Moments 1

[00:00:01]Moments question one.

[00:00:03]A seesaw is modeled by a uniform rigid rod AB of mass 45 kg and length 3 m resting on a smooth support at the center of the rod.

[00:00:13]An adult of mass 64 kg sits at end A and a child of mass 40 kg sits at end B.

[00:00:20]When another child of mass M kg sits in a position 0.3 from B, the seesaw is in equilibrium.

[00:00:29]Right, okay. So, we have I'm going to diagram, so that's the first thing we're going to do.

[00:00:33]Okay, so we need our seesaw in equilibrium horizontally.

[00:00:40]We've got a smooth support at the center.

[00:00:45]And we're going to have a reaction force there.

[00:00:54]Let's call that end A and that end B.

[00:00:59]Okay, so when you're drawing the diagram, you've just got to make sure you've got every scrap of information onto your diagram.

[00:01:07]So, you've got the weight of the rod itself, which is 45 kg, and because it says it's uniform, we've got the mass acting exactly at the center.

[00:01:20]Okay, so we'll put a downwards force of 45 G there.

[00:01:26]We've got an adult of mass 64 G at this end.

[00:01:32]We've got a child of mass 40 at the other end.

[00:01:38]And it says we've got a child of mass M 0.3 m from B.

[00:01:45]Okay, so let's put some lengths in. If the whole thing is 3 m, then that's 1.5, and then that is 1.5 there. So, 0.3 from B, let's draw it about there.

[00:01:59]That's M kilograms, so that's MG downwards.

[00:02:04]That's 0.3 and that's 1.2.

[00:02:09]Okay, so we've got everything onto our diagram.

[00:02:14]So, we don't have any unknowns except the mass of the child there.

[00:02:21]And actually the size of the support.

[00:02:25]There.

[00:02:26]Okay?

[00:02:28]So, once you're happy you've got your diagram with everything labeled, you're going to think about the two things that you do with moments, which are you can resolve vertically and you can take moments about a chosen pivot point.

[00:02:45]Okay.
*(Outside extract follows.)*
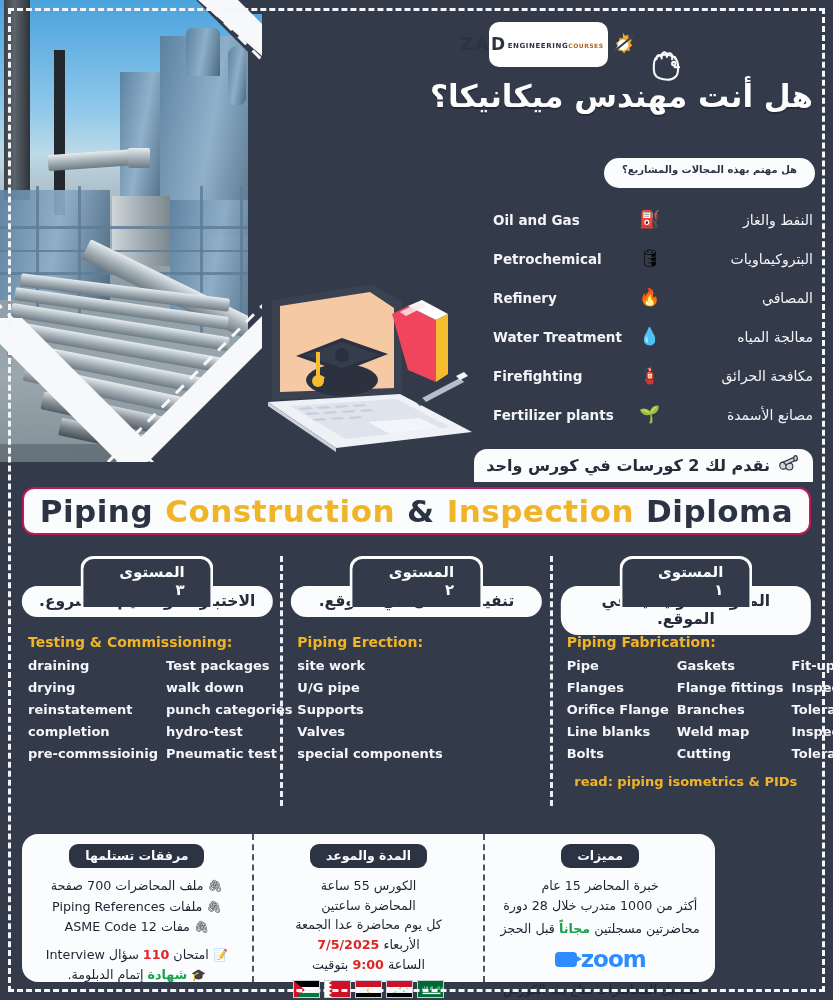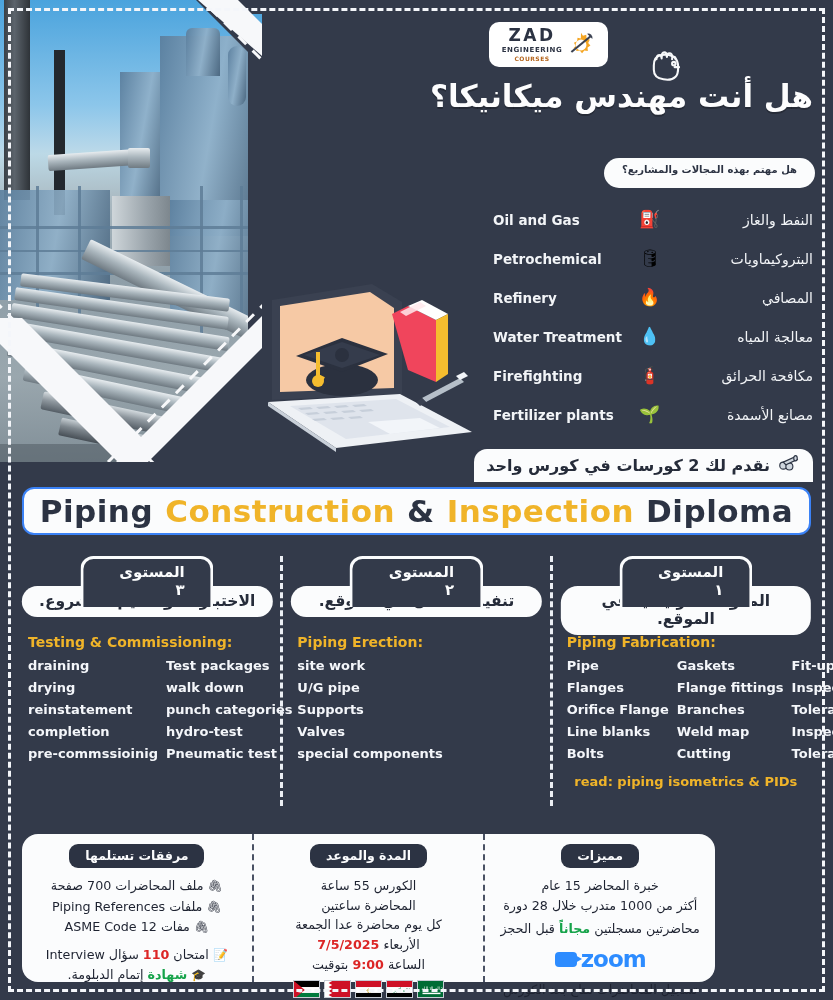"ZAD" .logo-text { flex-direction: column -> none }
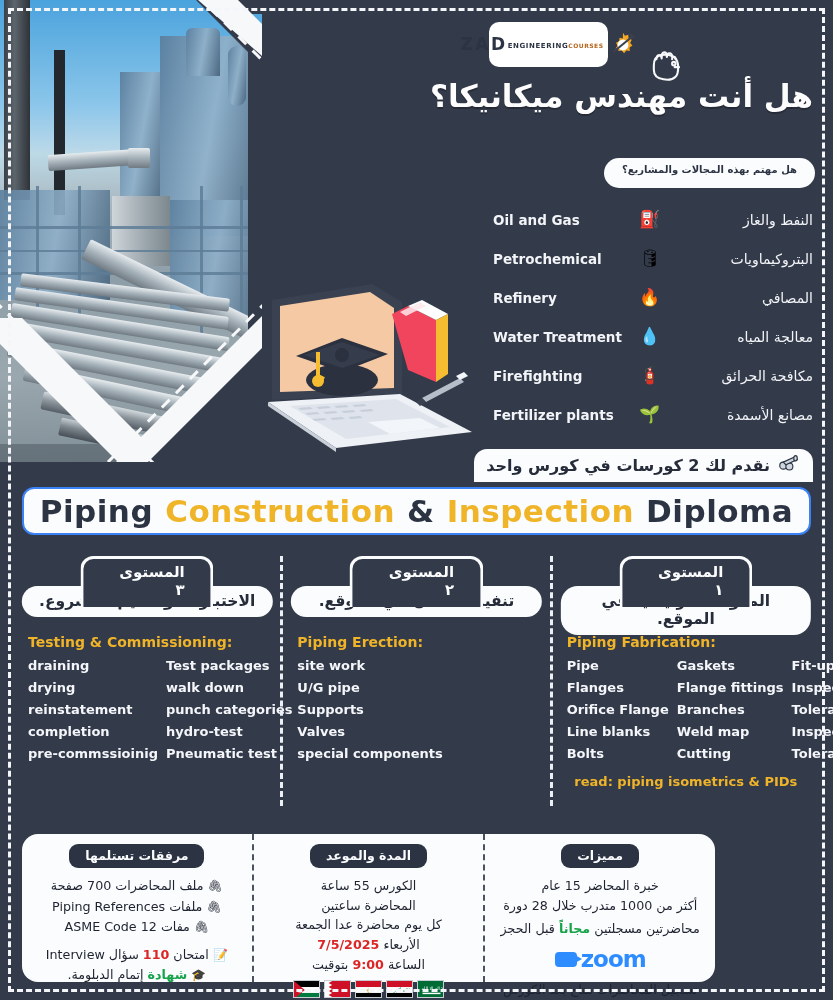"Piping" .diploma { border: 2px solid #3b82f6 -> 2px solid #be185d }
So, because question A is asking me to find the value of M and it's not asking me to find the reaction until part B, I'm going to choose my pivot point at the center, okay?

[00:02:59]Which is the obvious place to take it because that's the tipping position.

[00:03:04]Okay?

[00:03:05]So, if I pivot at point C, then the two forces acting at point C aren't going to come into this equation that we're going to write down.

[00:03:18]Okay? So, what we're thinking of is if you've got a pivot point there and you have forces pushing down on that side and you have forces pushing down on that side, you're basically saying that they are equal.

[00:03:31]Okay?

[00:03:33]So, your moment is your force times your distance.

[00:03:38]So, we're going to say on the left-hand side we've got 64 G multiplied by a distance of 1.5.

[00:03:46]And balancing that, we've got MG times a distance of 1.2 and 40g times a distance of 1.5. So, these distances are distances from the pivot.

[00:04:01]So, M is 1.2 away and 40 is 1.5 away.

[00:04:08]Okay. So, I don't need to include the 45 and I don't need to include the R because they are zero distance.

[00:04:16]Okay, and now we just need to work this out. We can actually cancel the G out, but if you're happier put it in as 9.8.

[00:04:26]Okay, so I'll say 64 * 1.5.

[00:04:32]That's equal to 1.2 M plus 60.

[00:04:37]Hop that across and then divide by 1.2.

[00:04:45]And our M is 30.

[00:04:49]Okay.

[00:04:51]We don't need to worry about 9.8. It was in every term and it canceled out. If you put it in as a number, that's fine.

[00:04:58]You'll still get M is 30. So, that is 30 kg for the mass of the child.

[00:05:04]Okay.

[00:05:05]And then for part B, because now we only have one unknown and it's a force, we can then say we can do our resolving vertically.

[00:05:19]Sometimes that's the first thing you do when you do a moment's question or sometimes it is the second thing or sometimes you don't do it at all.

[00:05:27]If I resolve vertically here, I've got one force upwards, R, and that will equal 64g plus 45g plus M, which we now know is 30g and 40g on the end. So, you include all the downward forces.

[00:05:46]So, I need to work out 64 add 45 add 30 add 40 and then times everything by 9.8.

[00:05:55]Okay?

[00:05:57]And that gives me 1754.2.

[00:06:03]So, that's a fairly standard moments question where you're choosing a pivot point and you're taking the force times the distance as the moment of the force and you're working out which forces are going to make your object spin in which direction.

[00:06:22]Okay?

[00:06:25]And resolving vertically is the other thing that you can do with moments questions. So, just the forces up are balanced by the forces down and there's no distances coming into that equation, notice.